Despite having more than three-dozen commercial banks, not counting the Indian operations of foreign lenders and local co-operative banks, banking penetration in a country of 1.25 billion lags many developing countries.
According to research commissioned by the Bill & Melinda Gates Foundation, only 47 percent of Indian adults had a bank account as of 2013-14, of which 25 percent were active.
Those figures predate a financial inclusion drive launched by Prime Minister Narendra Modi last September that has exceeded its target, with 125 million new accounts opened.
The Reserve Bank of India handed out two permits for full-service banks last year in the first licensing process in a decade. This time it had called for applications for two categories: payments banks, aimed at the unbanked population, and small finance banks.

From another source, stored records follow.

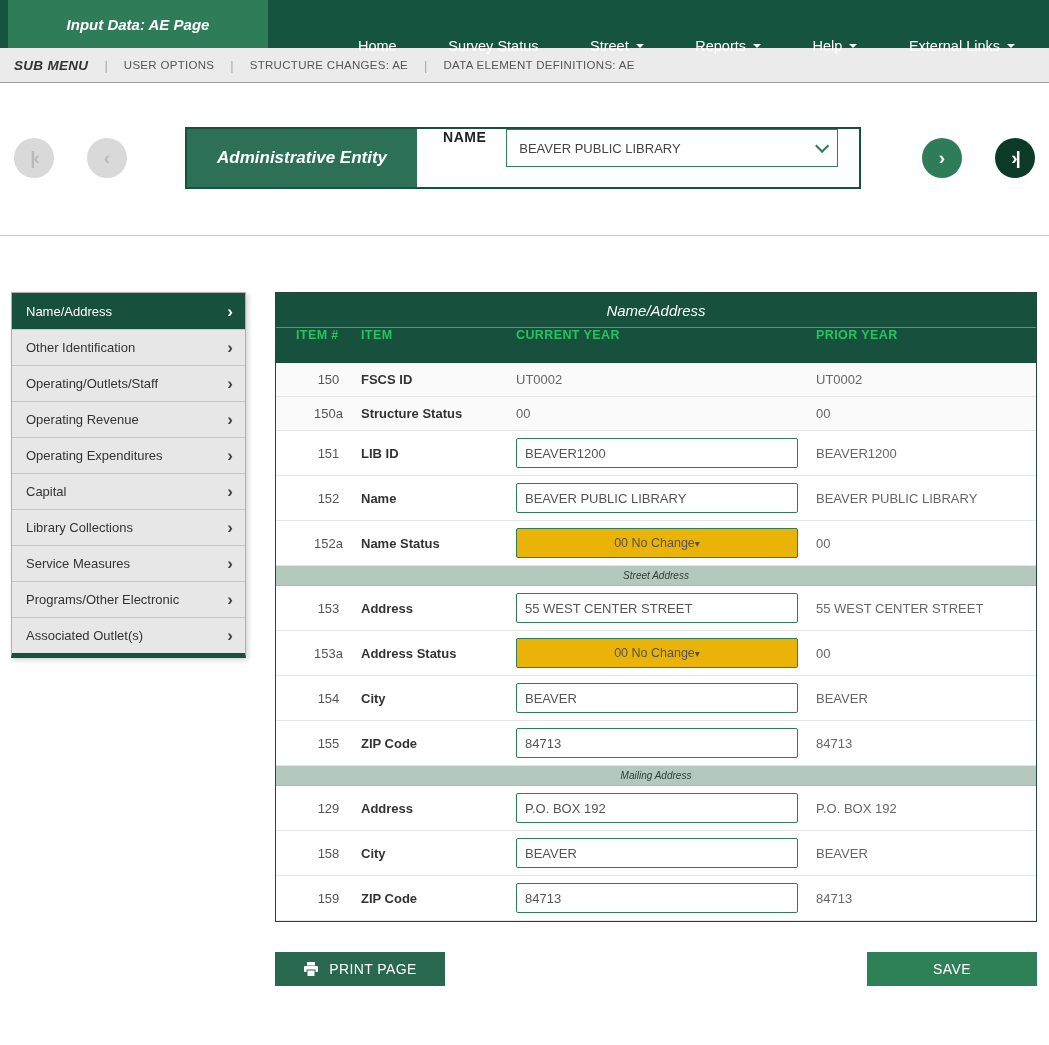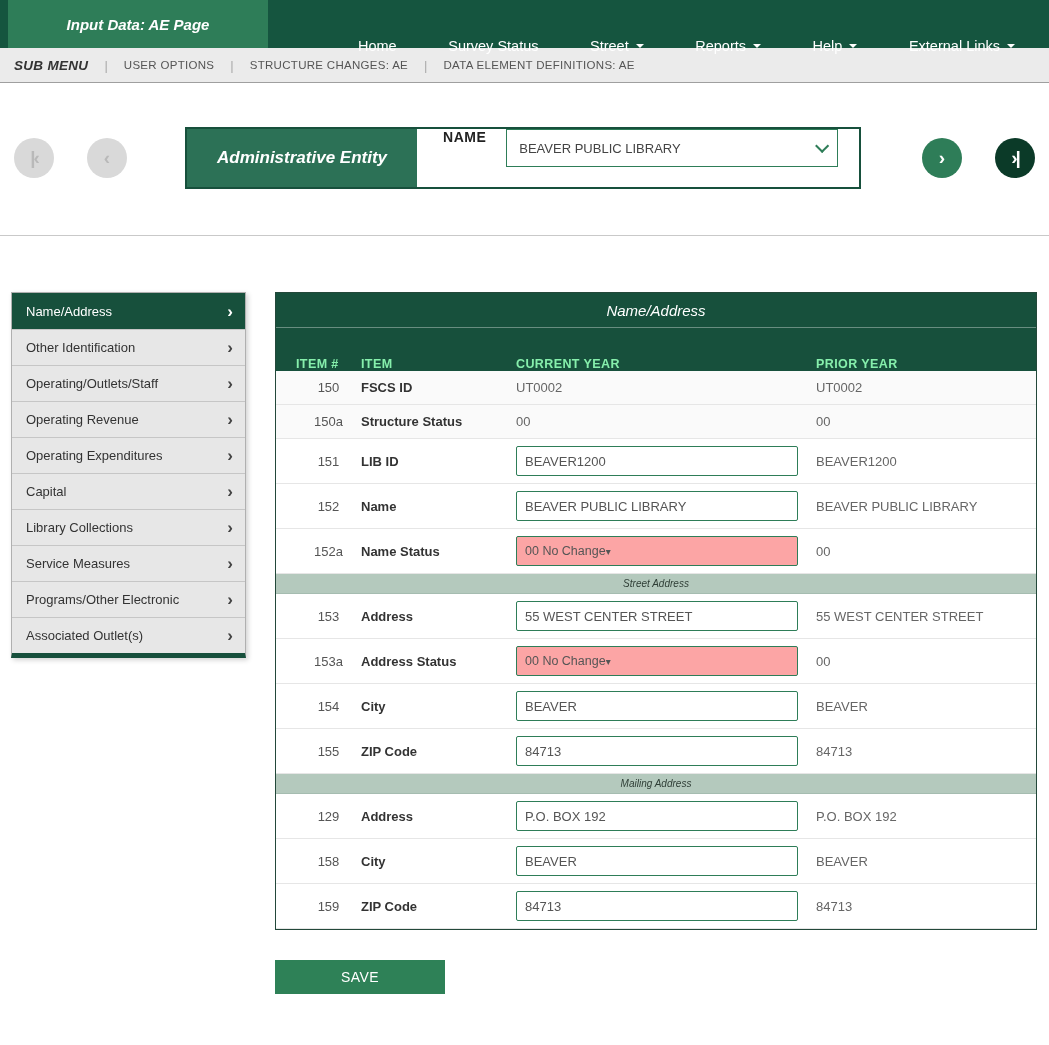"ITEM #" .thead { align-items: flex-end -> flex-start; color: #86efac -> #22c55e; height: 44px -> 36px }
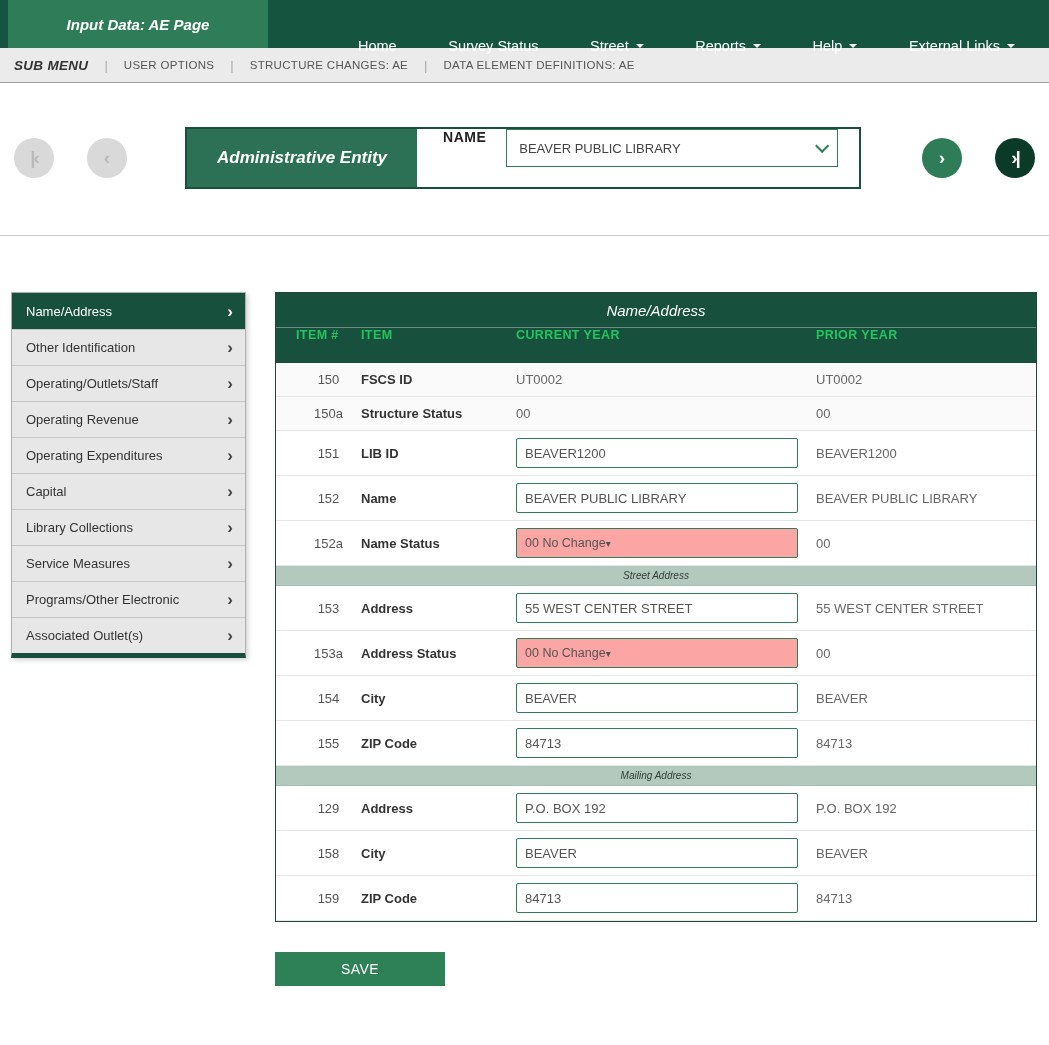"00 No Change" .cell-select { background: #fca5a5 -> #eab308; justify-content: flex-start -> center }
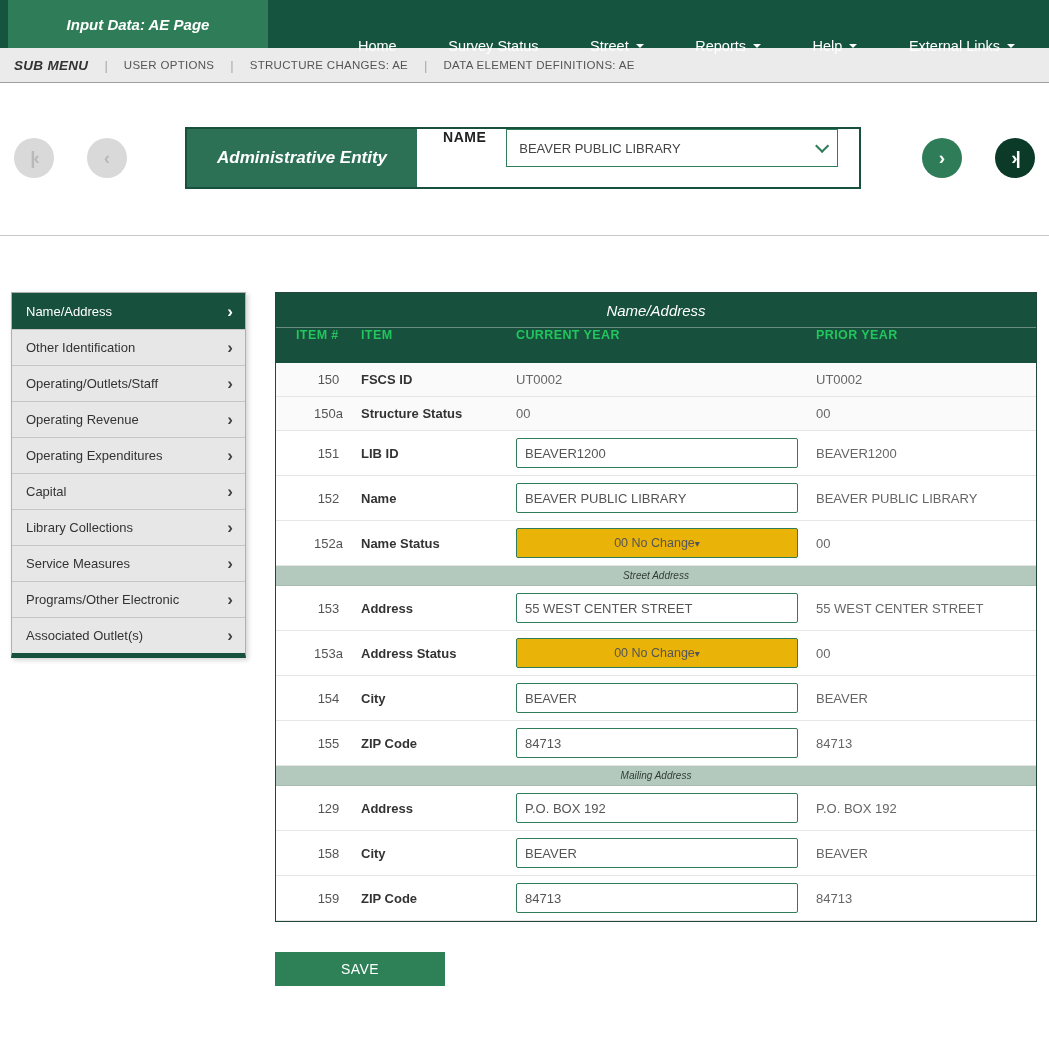"PRINT PAGE" button.btn { html: none -> <button> <span> <svg> <rect></rect> <rect></rect> <rect></rect> </svg> </span> <span>PRINT PAGE</span> </button> }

Mobile phone carriers, retailers, prepaid payment card issuers were among those allowed to apply for payment bank permits.
Top telecommunications carrier Bharti Airtel Ltd, which had previously said it would partner with Kotak Mahindra Bank, confirmed on Monday it had applied.
Among other phone carriers, Vodafone Group Plc's Indian arm also applied for a payments bank licence, people with direct knowledge said.
Aditya Birla Group's Idea Cellular, the third-biggest cellular carrier, also applied in a partnership with its top shareholder.
Future Group, one of India's biggest retailers, said separately it was also in line for a payments bank permit. Infrastructure lender IDFC Ltd, which was one of two companies granted bank permits last year, said it could pick up a small equity stake in Future's payments bank.
The Reserve Bank of India did not release a list of applicants or a timeline for responses.